The Walking Dead Makes the Case for Superman

Would you believe that at the center of one of the most gruesome, violent comics published in [...]

The Walking Dead and Superman

Would you believe that at the center of one of the most gruesome, violent comics published in recent memory you can find the answer to that old theoretical question of what Superman offers in today's world? One of the central arguments at the center of Robert Kirkman's and AMC's The Walking Dead is whether Rick Grimes and his group of survivors can retain their humanity in the face of a world that tries to rob them of it every day and enemies who will do anything to get a win. The answer, over and over again, is that we have to, or we're no better than "them," whether "they" are The Governor and his Woodbury Army or the hordes of the undead.
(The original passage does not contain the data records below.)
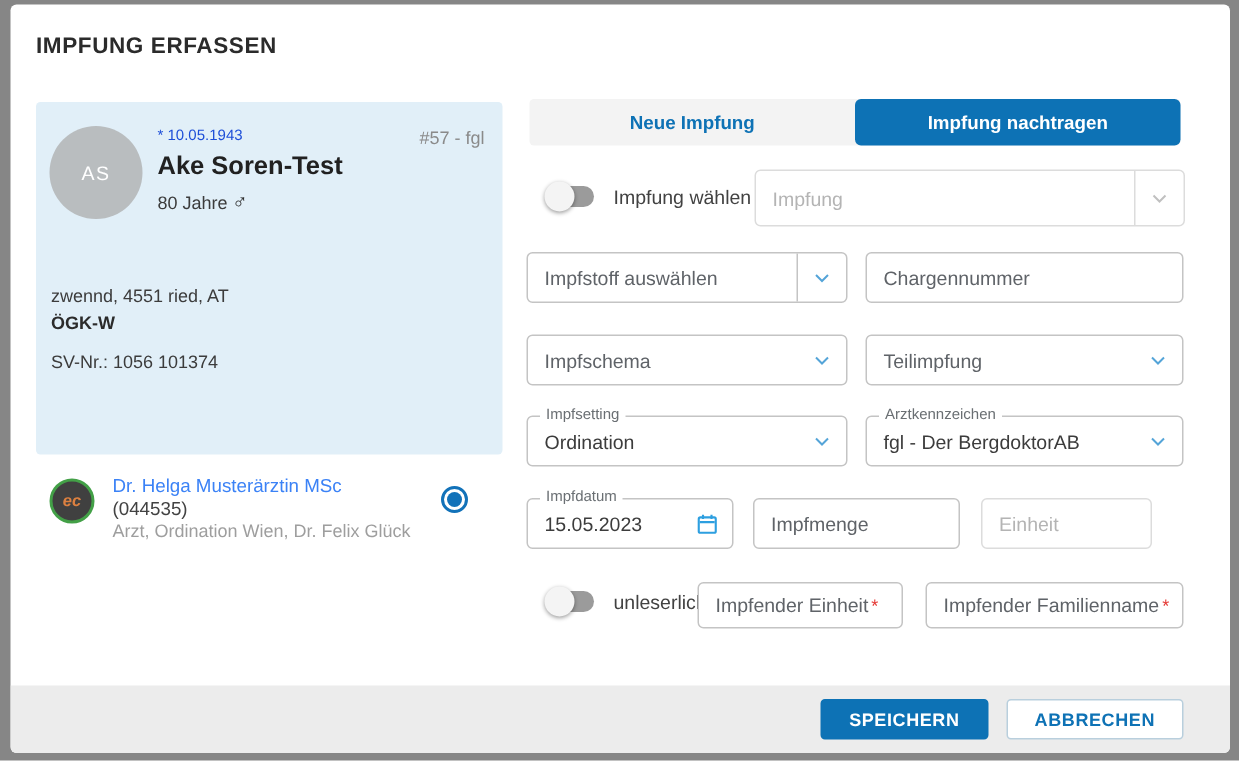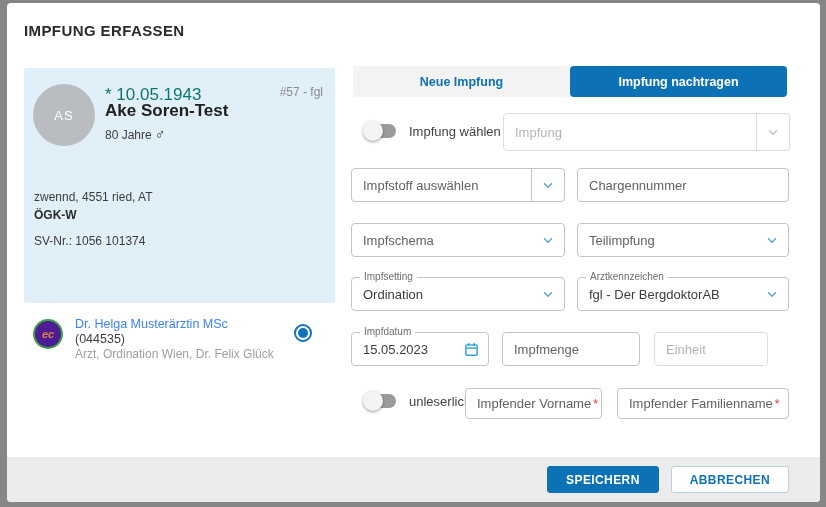"* 10.05.1943" .p-birth { color: #0f766e -> #1d4ed8; font-size: 17px -> 10px }
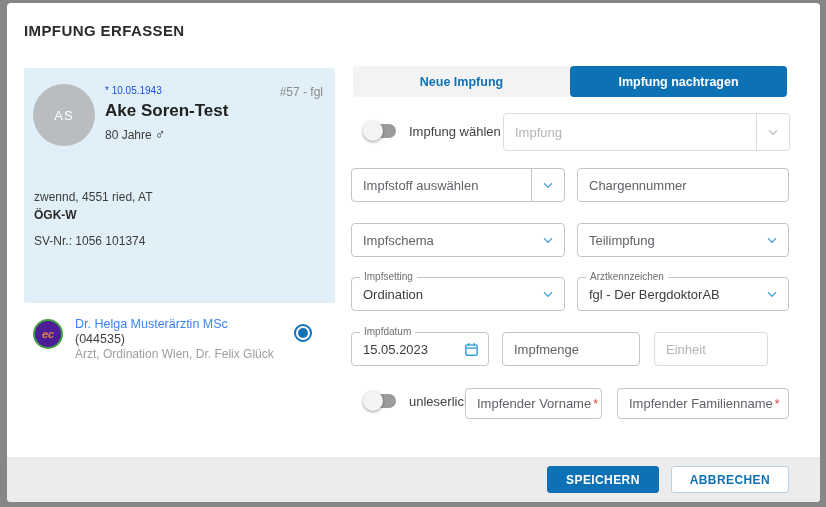"ec" .doc-avatar { background: #4c1d95 -> #404040 }
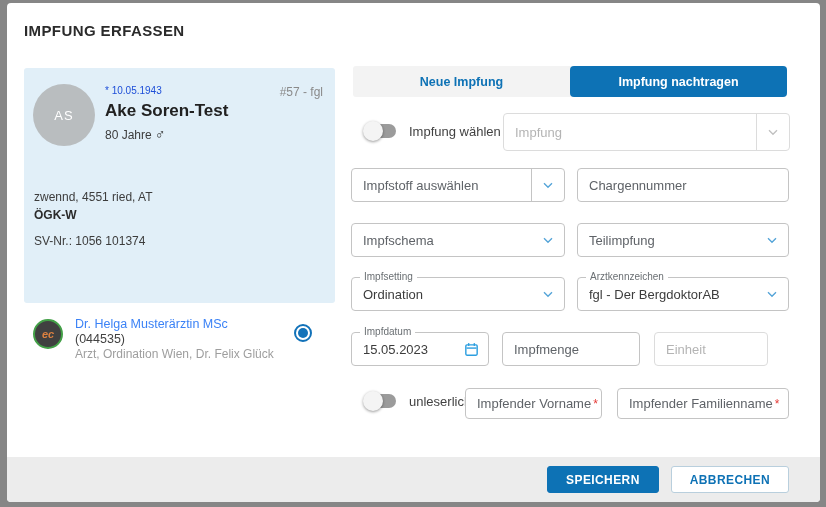"Impfender Vorname" span { text: Vorname -> Einheit }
The most recent episode of AMC's The Walking Dead reinforced that central theme--that it's important to have a moral code in the world of The Walking Dead and that, no matter how much Monday morning quarterbacking you might get from the fans when you make the hard decisions, it's the people who choose, over and over again, to do the right thing who are the standard others aspire to--even the others who mock them. Merle, who constantly talked about how Rick didn't have the guts to go through with the deal with the Governor and surrender Michonne, seemed to struggle all episode with the possibility that maybe having the "guts" to do something like that wasn't actually a good thing, and that at the end of the day, it isn't who he wanted to be. He quietly admires, and follows, his younger brother who has been won over to Rick's way of thinking, and who is one of the only ones to stand up to Rick when "Officer Friendly" starts to betray his own values. In fact, Daryl's plea that "this isn't us," echoed by Hershel and ultimately winning over Rick, reminds me a bit of the scene in Mark Waid and Alex Ross's classic Kingdom Come, in which Superman--pushed to his breaking point by circumstance--nears his moral event horizon and has to be pulled back from the brink. Rick, like Superman, inspires those around him so much that even when he himself is tempted to go the wrong way, there are those at his side who can use his own lessons to put him back on track. It's interesting because while Superman has lost some of his cultural cache both as a character and as a comic, the biggest stories in entertainment are things like the Dark Knight Trilogy and The Walking Dead, both of which take many of Superman's classic lessons to heart.